__Exercise aim__
Lines of the material that include the string "none" should be returned.

__Records__

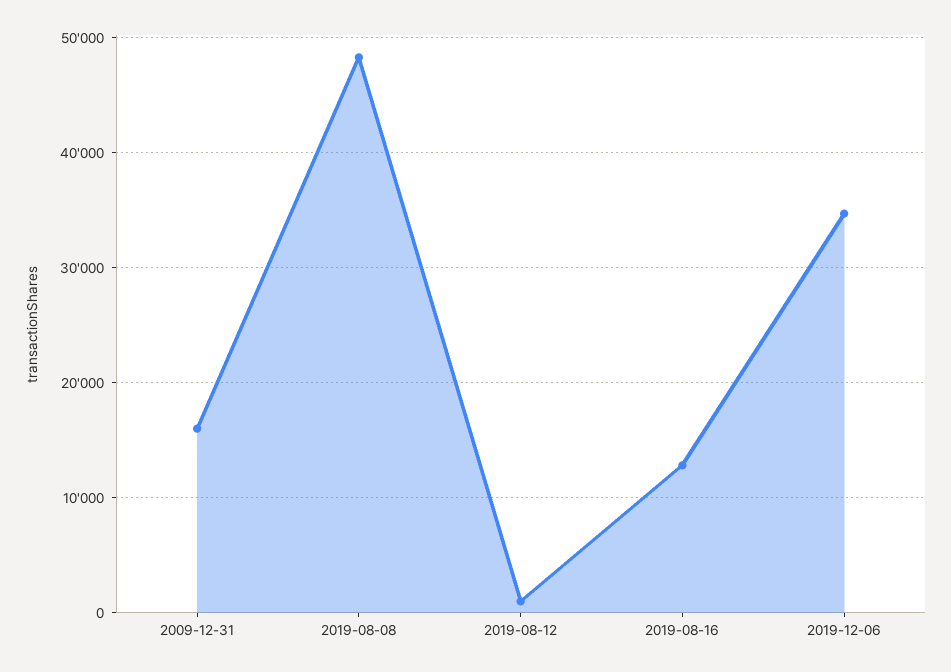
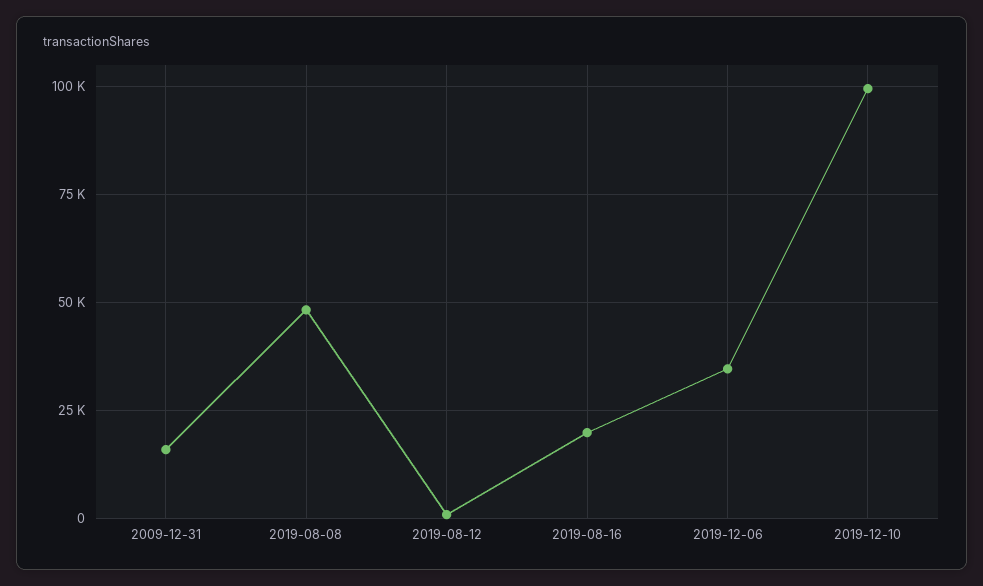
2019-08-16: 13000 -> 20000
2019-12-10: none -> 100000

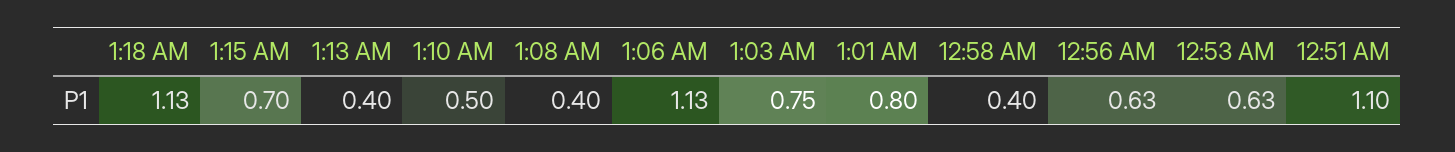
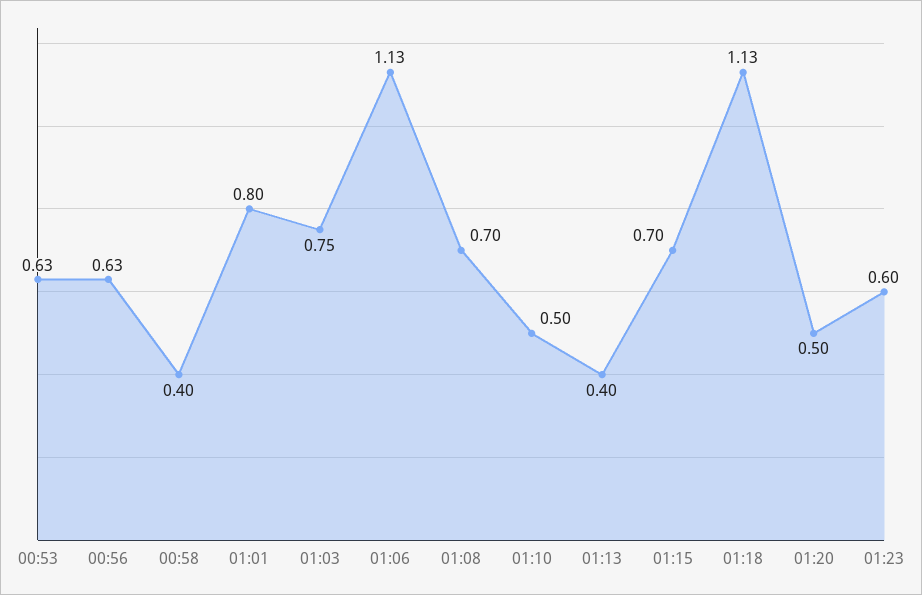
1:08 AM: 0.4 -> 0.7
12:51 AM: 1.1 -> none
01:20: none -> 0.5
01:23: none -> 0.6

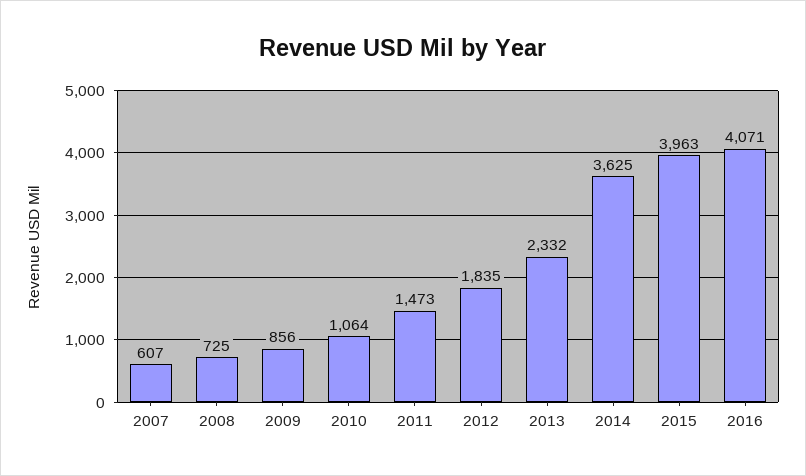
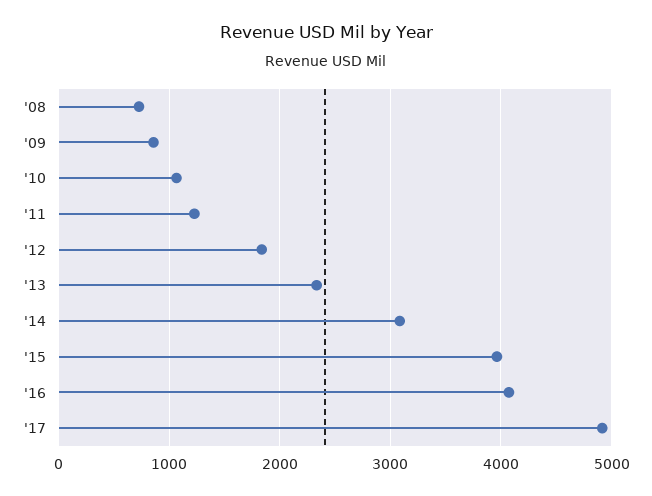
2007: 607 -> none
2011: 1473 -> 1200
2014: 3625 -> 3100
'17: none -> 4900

__Solution to the exercise__
2019-12-10: none -> 100000
12:51 AM: 1.1 -> none
01:20: none -> 0.5
01:23: none -> 0.6
2007: 607 -> none
'17: none -> 4900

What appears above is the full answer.